I am working on an existing large codebase, which is predominantly Objective-C, but is in the process of converting to Swift.
New classes are implemented in Swift, but some of these classes must be accessible from existing ObjC code. In an attempt to follow both the ObjC and Swift recommendations, the new classes do not have a prefix, but are defined with a prefix for ObjC.
@objc(XXClassA) class ClassA: NSObject { let foo = "bar" }
So far, this has worked perfectly; The Swift code uses ClassA() , and ObjC uses [[XXClassA alloc] init] . After removing all the ObjC code that references XXClassA, @objc(XXClassA) can also be removed from the Swift class.
Unfortunately, this breaks down if you have a XXClassA class reference of the ObjC class, and then the Swift code tries to use this new class inside ClassA.

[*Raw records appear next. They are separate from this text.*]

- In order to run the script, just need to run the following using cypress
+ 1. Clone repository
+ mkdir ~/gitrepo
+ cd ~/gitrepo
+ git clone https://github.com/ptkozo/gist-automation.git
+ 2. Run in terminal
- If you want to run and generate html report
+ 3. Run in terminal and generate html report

Let's say I create an ObjC class named XXClassC , and it instantiates itself using XXClassA (which is really a Swift ClassA class)

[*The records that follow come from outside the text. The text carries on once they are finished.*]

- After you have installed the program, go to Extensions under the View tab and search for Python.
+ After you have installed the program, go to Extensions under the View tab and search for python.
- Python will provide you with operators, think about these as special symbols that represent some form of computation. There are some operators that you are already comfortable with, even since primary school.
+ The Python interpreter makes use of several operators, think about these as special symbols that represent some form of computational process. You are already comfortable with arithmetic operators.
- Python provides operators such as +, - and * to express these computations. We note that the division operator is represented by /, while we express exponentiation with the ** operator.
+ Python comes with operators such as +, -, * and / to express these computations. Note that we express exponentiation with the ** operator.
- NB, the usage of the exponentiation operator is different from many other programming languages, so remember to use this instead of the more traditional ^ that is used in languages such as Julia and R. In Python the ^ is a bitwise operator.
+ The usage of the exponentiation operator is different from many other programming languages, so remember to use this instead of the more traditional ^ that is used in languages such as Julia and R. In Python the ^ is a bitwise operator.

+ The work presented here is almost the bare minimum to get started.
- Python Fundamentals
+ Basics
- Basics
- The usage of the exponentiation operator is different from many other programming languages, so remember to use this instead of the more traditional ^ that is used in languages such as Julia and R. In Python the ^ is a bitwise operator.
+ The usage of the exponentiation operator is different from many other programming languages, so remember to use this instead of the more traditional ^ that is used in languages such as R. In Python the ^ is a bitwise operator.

Now a circular link. If I try to use XXClassC from within ClassA, the initializer is not available.

If I override ClassA instead, everything will be fine.
class XXClassA: NSObject { let foo = "bar" }
I understand why this is happening and the fix I have, however, I want to continue to use this sample ObjC prefix classes. Any ideas on how to avoid round-robin import, but also keep the naming convention?